GIVEN ENTRIES:
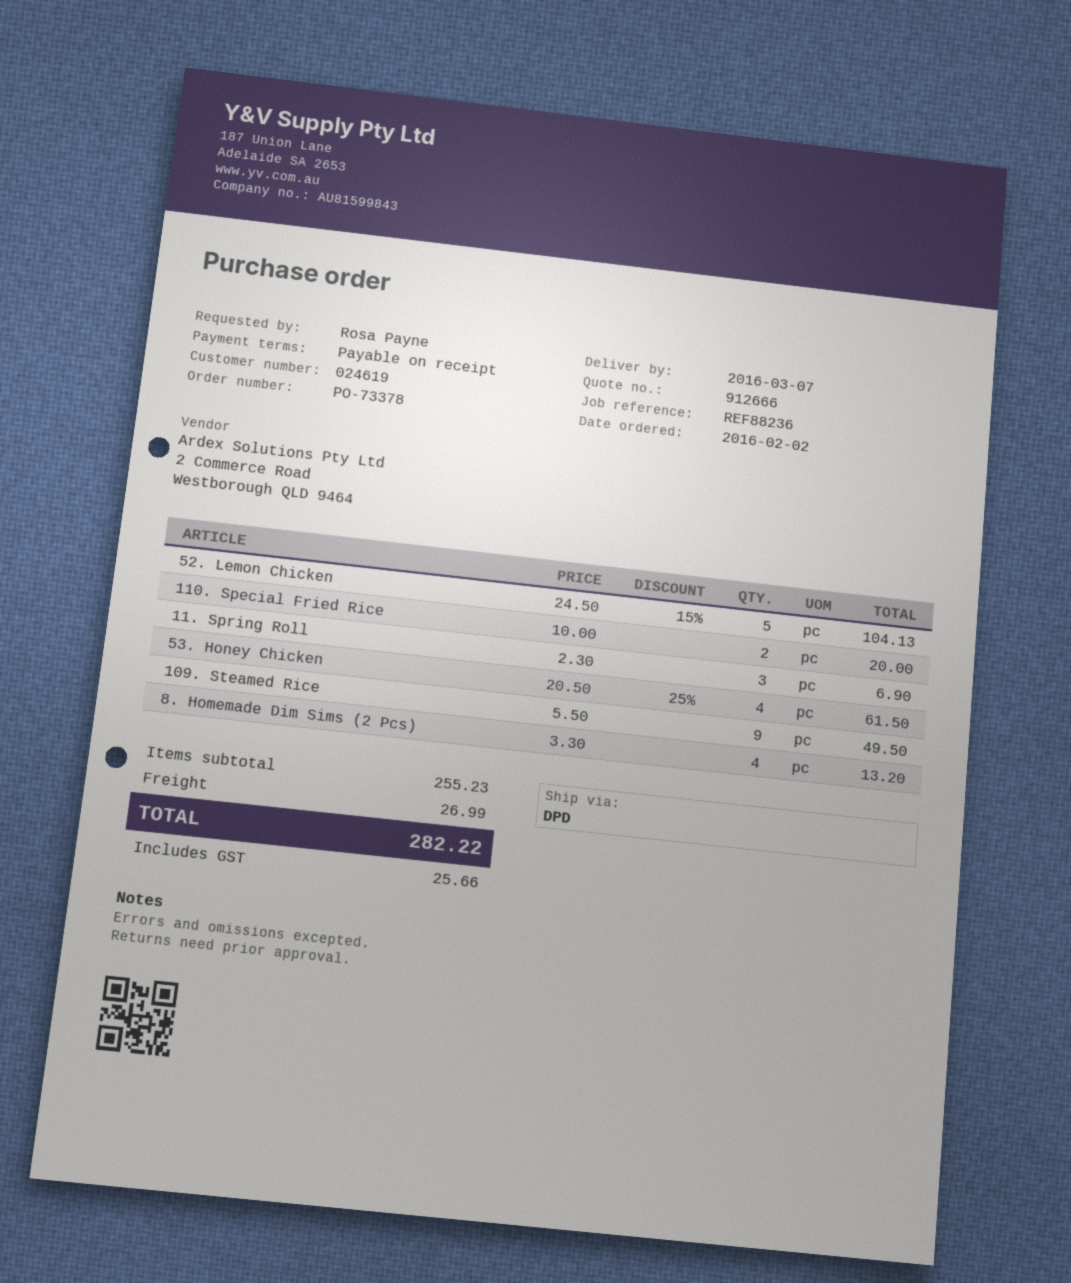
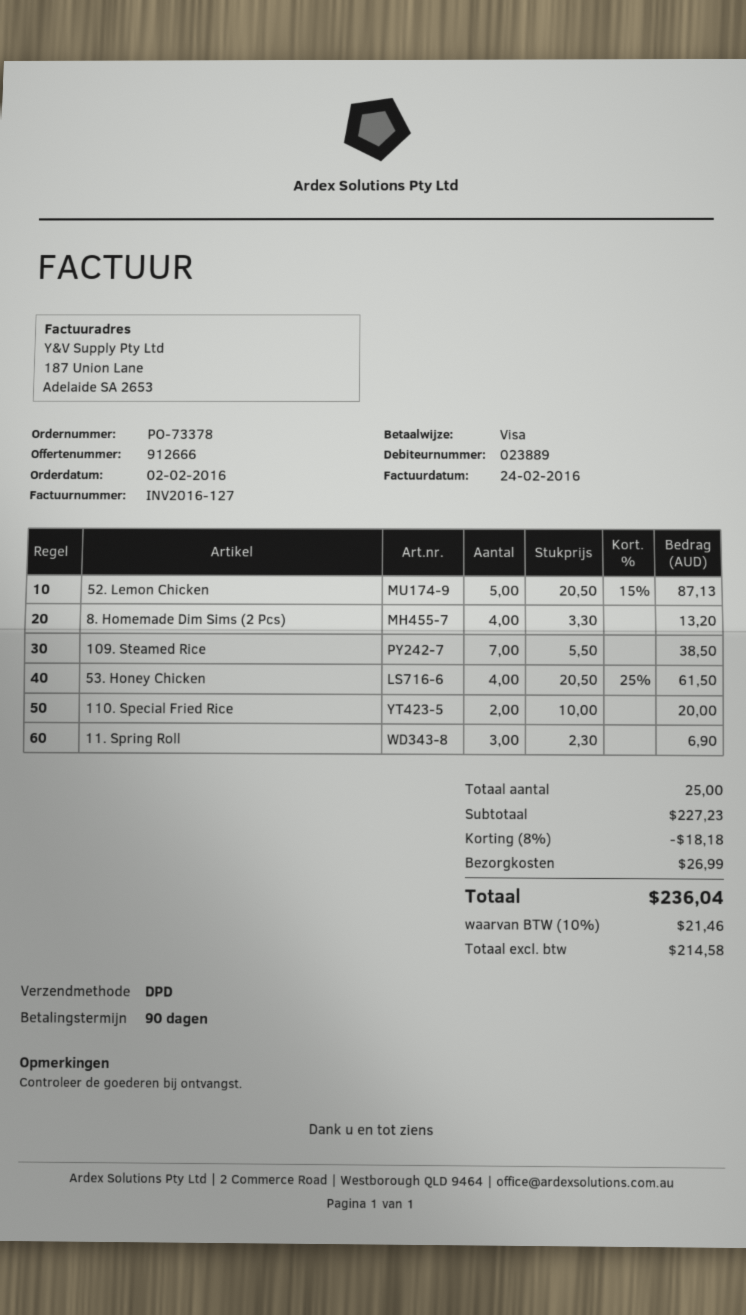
payment terms: on receipt -> 90 days
customer number: 024619 -> 023889
52. Lemon Chicken: 5 x 24.50 - 15% = 104.13 -> 5 x 20.50 - 15% = 87.13
109. Steamed Rice: 9 x 5.50 = 49.50 -> 7 x 5.50 = 38.50
subtotal: 255.23 -> 227.23
discount: none -> 8% = 18.18
tax: 25.66 -> 21.46
total: 282.22 -> 236.04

WORK ORDER: Exactly as written, copy the lines from the one containing "subtotal: 255.23 -> 227.23" to the end of the entries, both ends included.

YOUR SOLUTION:
subtotal: 255.23 -> 227.23
discount: none -> 8% = 18.18
tax: 25.66 -> 21.46
total: 282.22 -> 236.04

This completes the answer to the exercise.